What is a good weeks of supply target?

It depends entirely on your lead time, safety stock policy, and demand variability. A common rule of thumb is lead time plus 1–2 weeks of safety stock. For a supplier with a 3-week lead time and moderate demand variability, a target of 5–8 weeks of supply is typical. Fast-fashion retailers may target as low as 2–4 weeks; industrial manufacturers may carry 12+ weeks.

How is weeks of supply different from inventory turnover?

They measure the same relationship from opposite angles. Weeks of supply tells you how many weeks stock will last (lower = faster moving). Inventory turnover tells you how many times per year inventory is replaced (higher = faster moving). The conversion is: WoS = 52 ÷ Annual inventory turnover.

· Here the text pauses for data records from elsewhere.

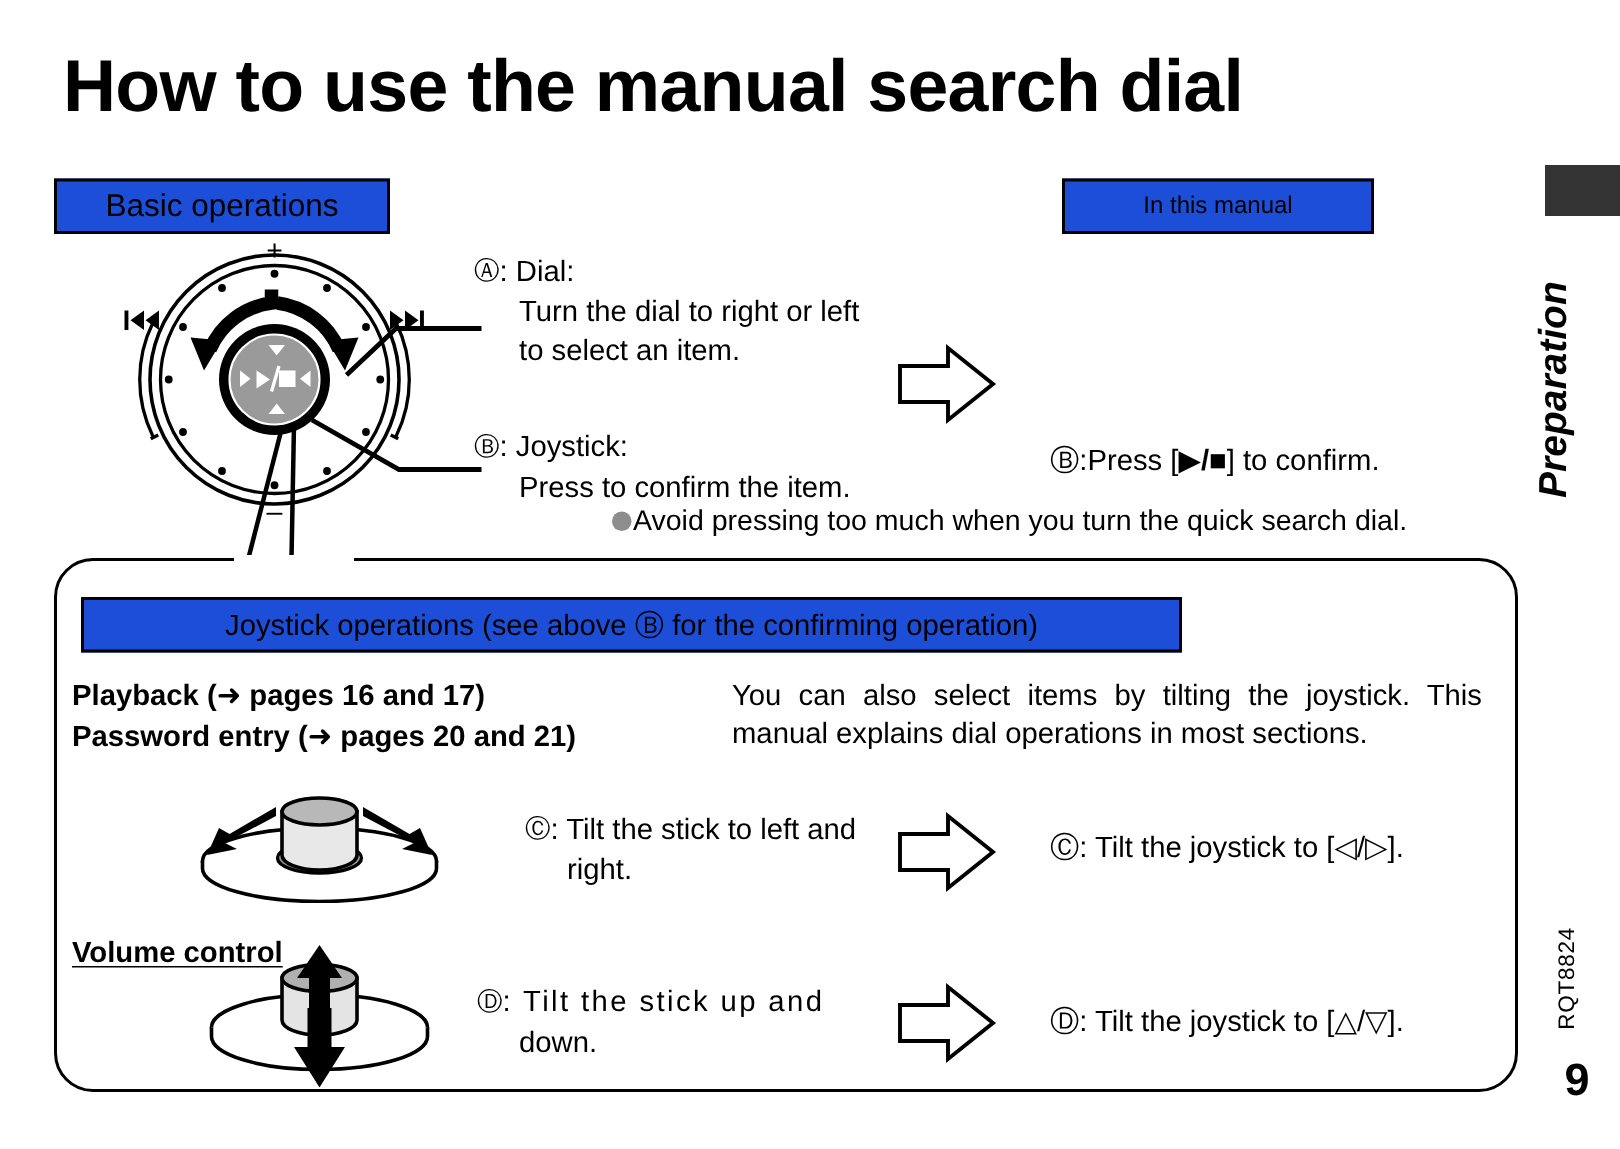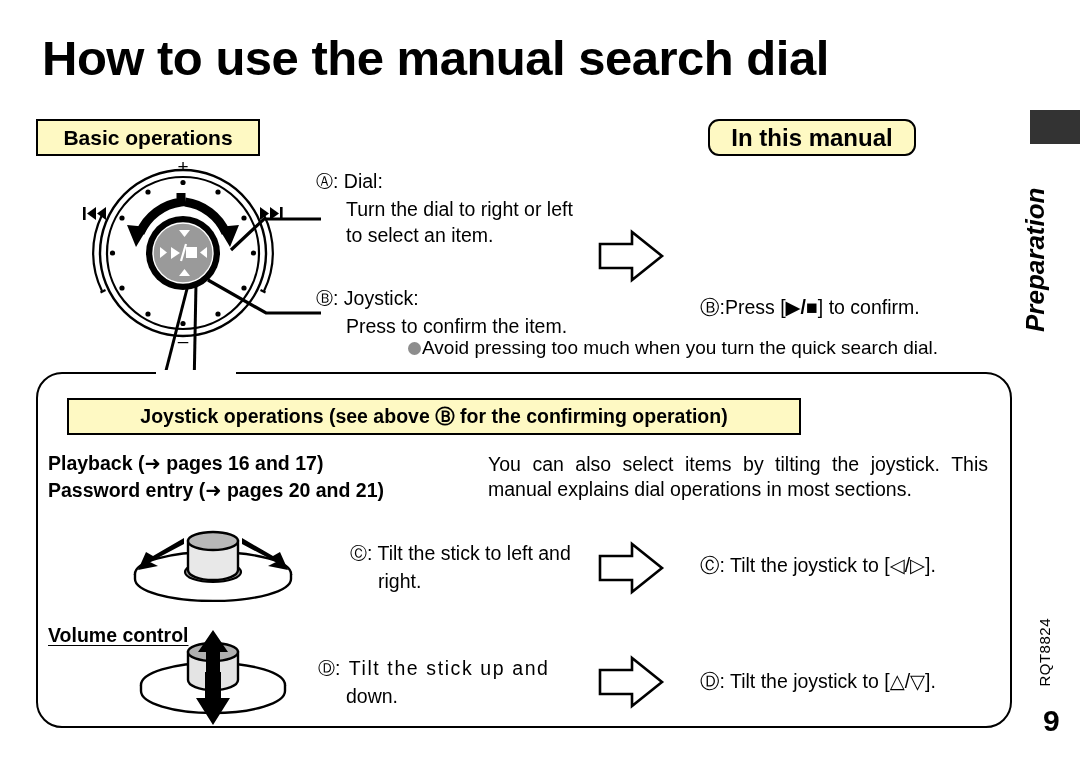--- a/index.html
+++ b/index.html
@@ -5,24 +5,24 @@
   html,body{margin:0;padding:0;background:#ffffff;}
   body{width:1080px;height:766px;position:relative;overflow:hidden;
        font-family:"Liberation Sans","DejaVu Sans",sans-serif;color:#000;}
   .page{position:absolute;left:0;top:0;width:1080px;height:766px;}
 
   
   .title{position:absolute;left:42px;top:34px;font-size:49px;font-weight:bold;
          letter-spacing:-0.5px;line-height:1;white-space:nowrap;}
 
   
-  .boxlabel{position:absolute;border:2px solid #000;background:#fef9c3;
-            font-weight:bold;display:flex;align-items:center;justify-content:center;}
+  .boxlabel{position:absolute;border:2px solid #000;background:#1d4ed8;
+            font-weight:normal;display:flex;align-items:center;justify-content:center;}
   #basic-ops-box{left:36px;top:119px;width:220px;height:33px;font-size:21px;}
-  #in-manual-box{left:708px;top:119px;width:204px;height:33px;font-size:24px;border-radius:11px;}
+  #in-manual-box{left:708px;top:119px;width:204px;height:33px;font-size:16px;}
 
   
   .blk{position:absolute;font-size:19.5px;line-height:26px;}
   #dial-text{left:316px;top:168px;width:290px;}
   #joy-text{left:316px;top:285px;width:290px;}
   .ind{display:block;padding-left:30px;}
   .cmark{font-size:17px;position:relative;top:-1px;}
 
   
   #manual-a{left:704px;top:170px;width:300px;}
@@ -33,21 +33,21 @@
   #note{position:absolute;left:408px;top:336px;font-size:19px;line-height:24px;white-space:nowrap;}
   .dot{display:inline-block;width:13px;height:13px;border-radius:50%;
        background:#8d8d8d;vertical-align:-1px;margin-right:1px;}
 
   
   #joystick-panel{position:absolute;left:36px;top:372px;width:972px;height:352px;
                   border:2.5px solid #000;border-radius:26px;background:#fff;}
   
   .notch{position:absolute;top:-4px;left:118px;width:80px;height:8px;background:#fff;}
 
-  #joy-ops-box{left:67px;top:398px;width:730px;height:33px;font-size:19.5px;}
+  #joy-ops-box{left:54px;top:398px;width:730px;height:33px;font-size:19.5px;}
 
   .ul-link{position:absolute;font-weight:bold;font-size:19.5px;
            text-underline-offset:3px;white-space:nowrap;}
   #playback-link{left:48px;top:452px;}
   #password-link{left:48px;top:479px;}
 
   #desc-par{position:absolute;left:488px;top:452px;width:500px;font-size:19.5px;
             line-height:25px;text-align:justify;}
 
   #vol-label{position:absolute;left:48px;top:624px;font-weight:bold;font-size:19.5px;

Can weeks of supply be too high?

Yes. Excess inventory ties up working capital, increases storage and insurance costs, and raises the risk of obsolescence, expiry, or mark-down pressure. High WoS relative to your target range is a signal to slow purchasing, promote the item, or investigate whether demand has shifted downward.

Should I use historical demand or forecasted demand?

Use forecasted demand when it is available and reliable — especially ahead of seasonal peaks, promotional events, or known demand changes. Historical demand works well for stable items with no upcoming changes. For items with high seasonality, using a simple historical average will systematically overstock in slow periods and understock in peak periods.